____ Data extracts
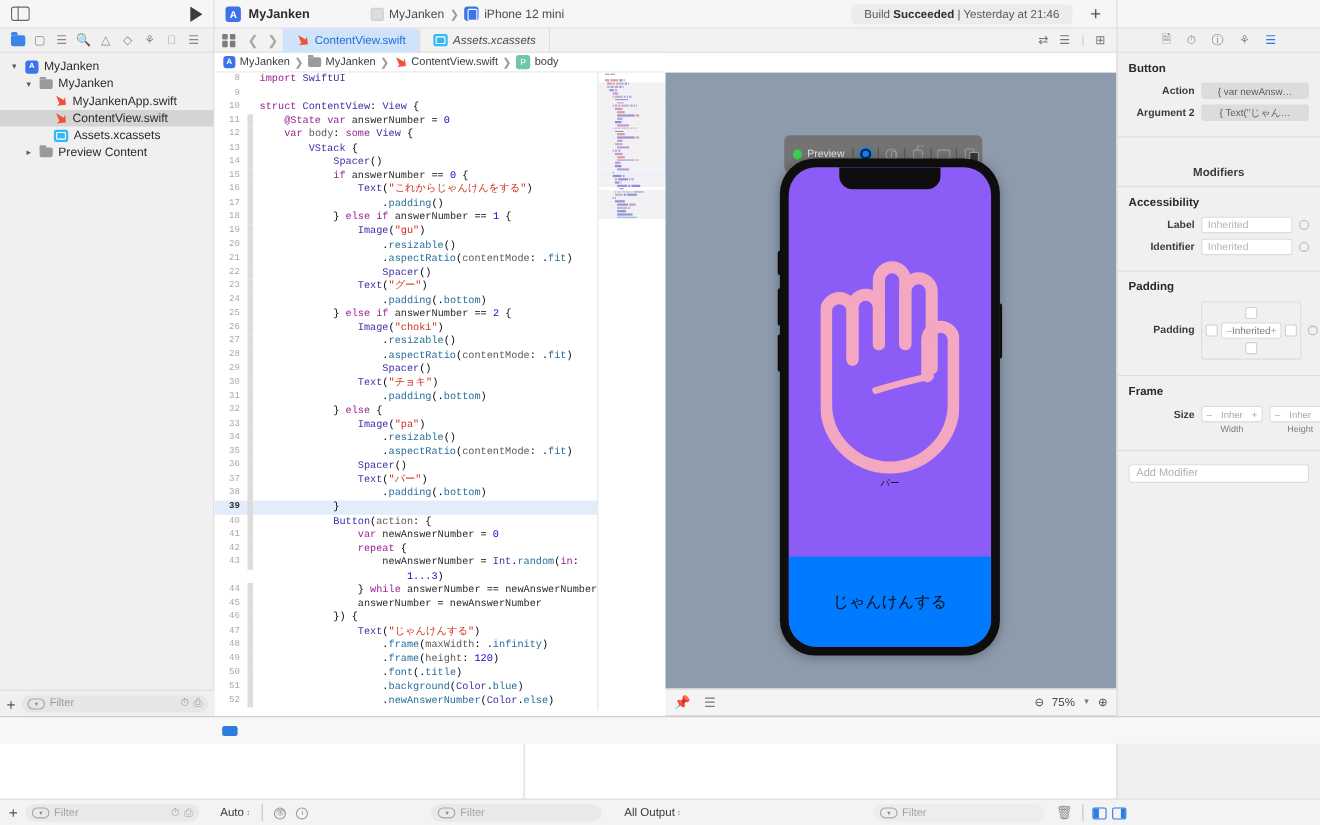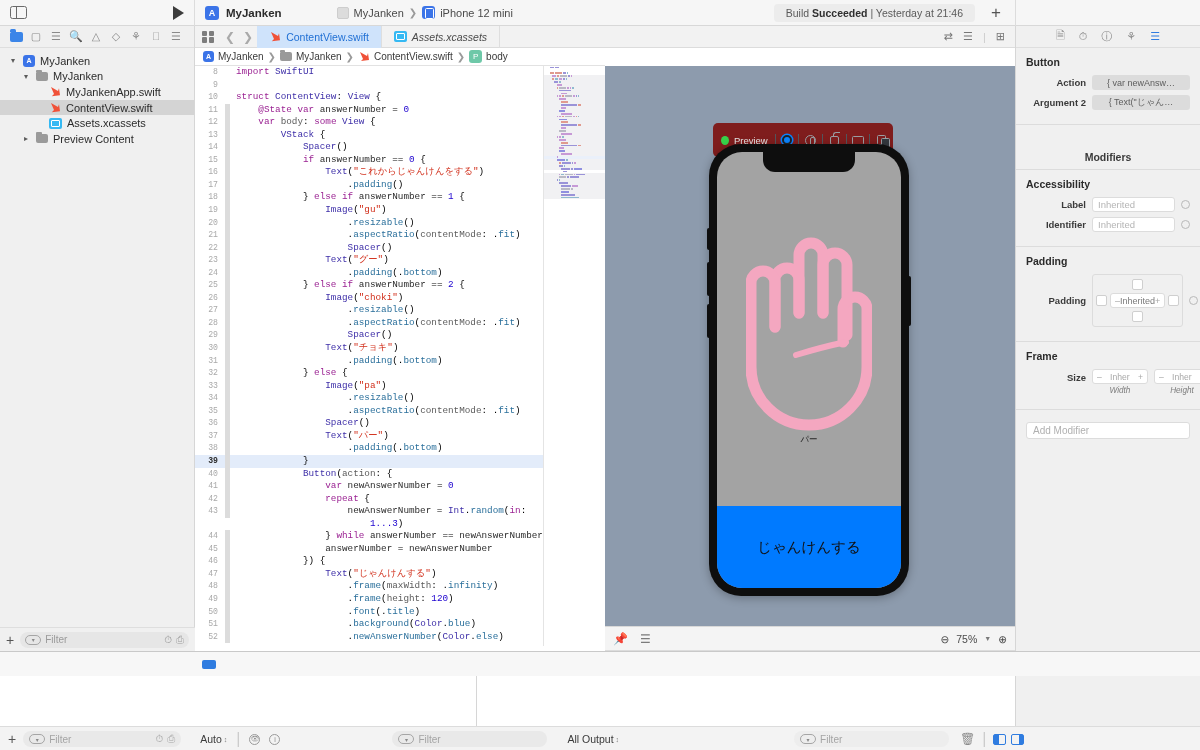--- a/index.html
+++ b/index.html
@@ -122,21 +122,21 @@
   .prop{ color:#2a6f9b; }
   .arg { color:#5b5b5b; }
 
   .minimap { position:absolute; left:543px; top:66px; width:62px; height:580px;
              background:#fff; border-left:1px solid #e4e4e4; overflow:hidden; }
 
   
   .canvas { position:absolute; left:605px; top:66px; width:410px; height:560px;
             background:#8d9bad; }
   .prev-toolbar { position:absolute; left:108px; top:57px; width:180px; height:34px;
-                  background:#7f1d1d; border-radius:5px; display:flex; align-items:center;
+                  background:#737373; border-radius:5px; display:flex; align-items:center;
                   color:#e4e4e4; font-size:9.5px; }
   .pv-dot { width:9px;height:9px;border-radius:50%;background:#37d14a;margin:0 5px 0 8px;}
   .pv-sep { width:1px;height:13px;background:#52565c; }
   .pv-ic { width:26px; display:flex; align-items:center; justify-content:center; }
   .pv-circle { width:10px;height:10px;border-radius:50%;background:#0a84ff;
                border:2.5px solid #1e2227; box-shadow:0 0 0 1.5px #0a84ff; }
   .pv-ring { width:11px;height:11px;border-radius:50%;border:1.2px solid #9a9ea3; position:relative;}
   .pv-ring:after{content:"";position:absolute;left:4px;top:1.5px;width:3px;height:7px;
                  border:1px solid #9a9ea3;border-radius:2px;}
   .pv-rot { width:9px;height:9px;border:1.2px solid #9a9ea3;border-radius:2px;position:relative;}
@@ -144,21 +144,21 @@
                 border-top:1.2px solid #9a9ea3;border-left:1.2px solid #9a9ea3;border-radius:3px 0 0 0;}
   .pv-disp { width:12px;height:9px;border:1.2px solid #9a9ea3;border-radius:1.5px;position:relative;}
   .pv-disp:after{content:"";position:absolute;left:4px;bottom:-3.5px;width:4px;height:2.5px;background:#9a9ea3;}
   .pv-dup { width:9px;height:10px;border:1.2px solid #9a9ea3;border-radius:1.5px;position:relative;}
   .pv-dup:after{content:"";position:absolute;left:3px;top:2px;width:7px;height:8px;
                 border:1.2px solid #9a9ea3;border-radius:1.5px;background:#33373d;}
 
   .phone { position:absolute; left:104px; top:78px; width:200px; height:452px;
            background:#0e0e0e; border-radius:32px; padding:8px;
            box-shadow:0 2px 10px rgba(0,0,0,.28); }
-  .phone-screen { width:100%; height:100%; background:#a3a3a3; border-radius:25px;
+  .phone-screen { width:100%; height:100%; background:#8b5cf6; border-radius:25px;
                   overflow:hidden; position:relative; display:flex; flex-direction:column; }
   .notch { position:absolute; left:50%; transform:translateX(-50%); top:0;
            width:92px; height:20px; background:#0e0e0e; border-radius:0 0 12px 12px; z-index:4; }
   .btn-left { position:absolute; left:-2px; top:84px; width:2.5px; height:22px;
               background:#0e0e0e; border-radius:2px 0 0 2px; }
   .btn-left2{ position:absolute; left:-2px; top:118px; width:2.5px; height:34px;
               background:#0e0e0e; border-radius:2px 0 0 2px; }
   .btn-left3{ position:absolute; left:-2px; top:160px; width:2.5px; height:34px;
               background:#0e0e0e; border-radius:2px 0 0 2px; }
   .btn-right{ position:absolute; right:-2px; top:132px; width:2.5px; height:50px;
@@ -203,21 +203,21 @@
   .pad-sq { width:11px;height:11px;border:1px solid #cfcfcf;background:#fff;border-radius:2px; }
   .pad-sq.c { margin:0 auto; }
   .pad-mid { display:flex; align-items:center; gap:3px; }
   .stepper { flex:1; height:15px; background:#fff; border:1px solid #dcdcdc; border-radius:3px;
              display:flex; align-items:center; justify-content:space-between;
              padding:0 4px; font-size:9px; color:#a8a8a8; }
   .stepper b { color:#7a7a7a; font-weight:normal; }
   .size-st { width:56px; height:15px; background:#fff; border:1px solid #dcdcdc; border-radius:3px;
              display:flex; align-items:center; justify-content:space-between;
              padding:0 4px; font-size:8.6px; color:#a8a8a8; }
-  .sub-lab { font-size:8.2px; color:#7d7d7d; text-align:center; margin-top:2px;font-style:italic; }
+  .sub-lab { font-size:8.2px; color:#7d7d7d; text-align:center; margin-top:2px; }
   .add-mod { margin:12px 10px; height:17px; background:#fff; border:1px solid #dcdcdc;
              border-radius:3px; font-size:10px; color:#b0b0b0;
              display:flex; align-items:center; padding-left:6px; }
 
   
   .debug { position:absolute; left:0; top:651px; width:1200px; height:99px;
            background:#f7f7f7; border-top:1px solid #c9c9c9; }
   .dbg-top { height:24px; display:flex; align-items:center; }
   .dbg-blue { width:14px;height:9px;background:#2f7ce0;border-radius:2px;margin-left:202px; }
   .dbg-panes { position:absolute; left:0; top:24px; width:1200px; height:50px; background:#fff; }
________
Problem to solve
What is the number of lines in the records that contain "shadow"? Give that number only.

Response
2